Input for this task
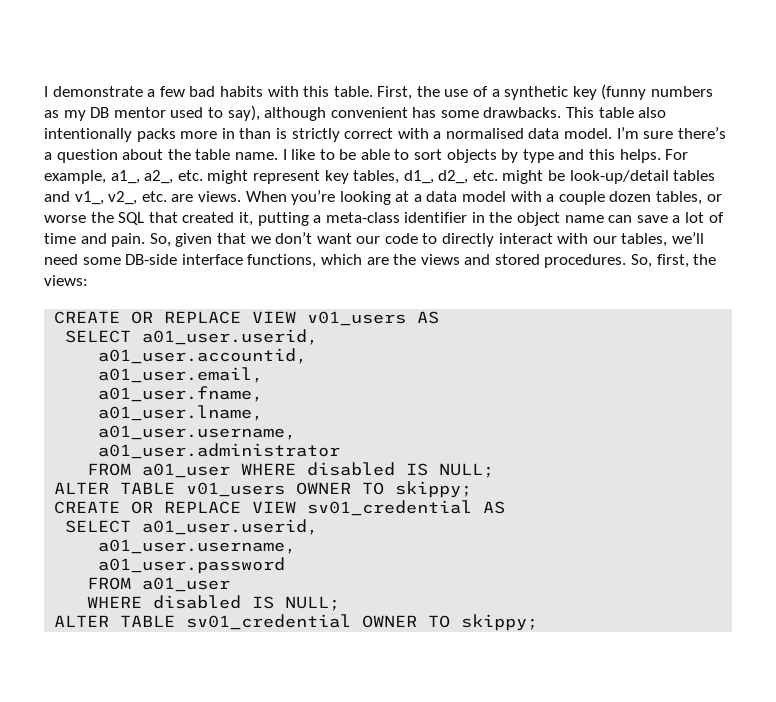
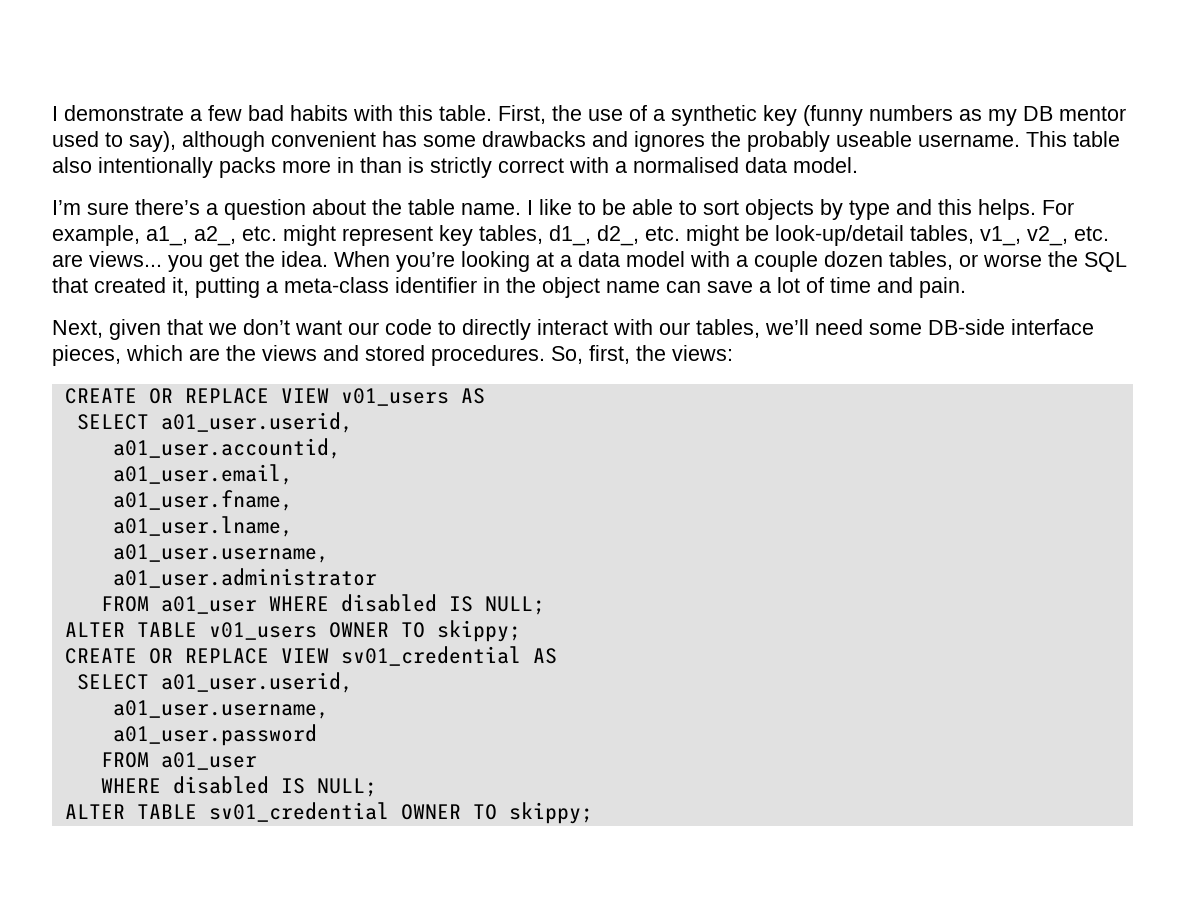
- First, the use of a synthetic key (funny numbers as my DB mentor used to say), although convenient has some drawbacks.
+ First, the use of a synthetic key (funny numbers as my DB mentor used to say), although convenient has some drawbacks and ignores the probably useable username.
- This table also intentionally packs more in than is strictly correct with a normalised data model. I’m sure there’s a question about the table name.
+ This table also intentionally packs more in than is strictly correct with a normalised data model.
+ I’m sure there’s a question about the table name.
- For example, a1_, a2_, etc. might represent key tables, d1_, d2_, etc. might be look-up/detail tables and v1_, v2_, etc. are views.
+ For example, a1_, a2_, etc. might represent key tables, d1_, d2_, etc. might be look-up/detail tables, v1_, v2_, etc. are views... you get the idea.
- When you’re looking at a data model with a couple dozen tables, or worse the SQL that created it, putting a meta-class identifier in the object name can save a lot of time and pain. So, given that we don’t want our code to directly interact with our tables, we’ll need some DB-side interface functions, which are the views and stored procedures.
+ When you’re looking at a data model with a couple dozen tables, or worse the SQL that created it, putting a meta-class identifier in the object name can save a lot of time and pain.
+ Next, given that we don’t want our code to directly interact with our tables, we’ll need some DB-side interface pieces, which are the views and stored procedures.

Activity
Every entry belongs in the answer exactly as written, but no picture does.

Result of this task
- First, the use of a synthetic key (funny numbers as my DB mentor used to say), although convenient has some drawbacks.
+ First, the use of a synthetic key (funny numbers as my DB mentor used to say), although convenient has some drawbacks and ignores the probably useable username.
- This table also intentionally packs more in than is strictly correct with a normalised data model. I’m sure there’s a question about the table name.
+ This table also intentionally packs more in than is strictly correct with a normalised data model.
+ I’m sure there’s a question about the table name.
- For example, a1_, a2_, etc. might represent key tables, d1_, d2_, etc. might be look-up/detail tables and v1_, v2_, etc. are views.
+ For example, a1_, a2_, etc. might represent key tables, d1_, d2_, etc. might be look-up/detail tables, v1_, v2_, etc. are views... you get the idea.
- When you’re looking at a data model with a couple dozen tables, or worse the SQL that created it, putting a meta-class identifier in the object name can save a lot of time and pain. So, given that we don’t want our code to directly interact with our tables, we’ll need some DB-side interface functions, which are the views and stored procedures.
+ When you’re looking at a data model with a couple dozen tables, or worse the SQL that created it, putting a meta-class identifier in the object name can save a lot of time and pain.
+ Next, given that we don’t want our code to directly interact with our tables, we’ll need some DB-side interface pieces, which are the views and stored procedures.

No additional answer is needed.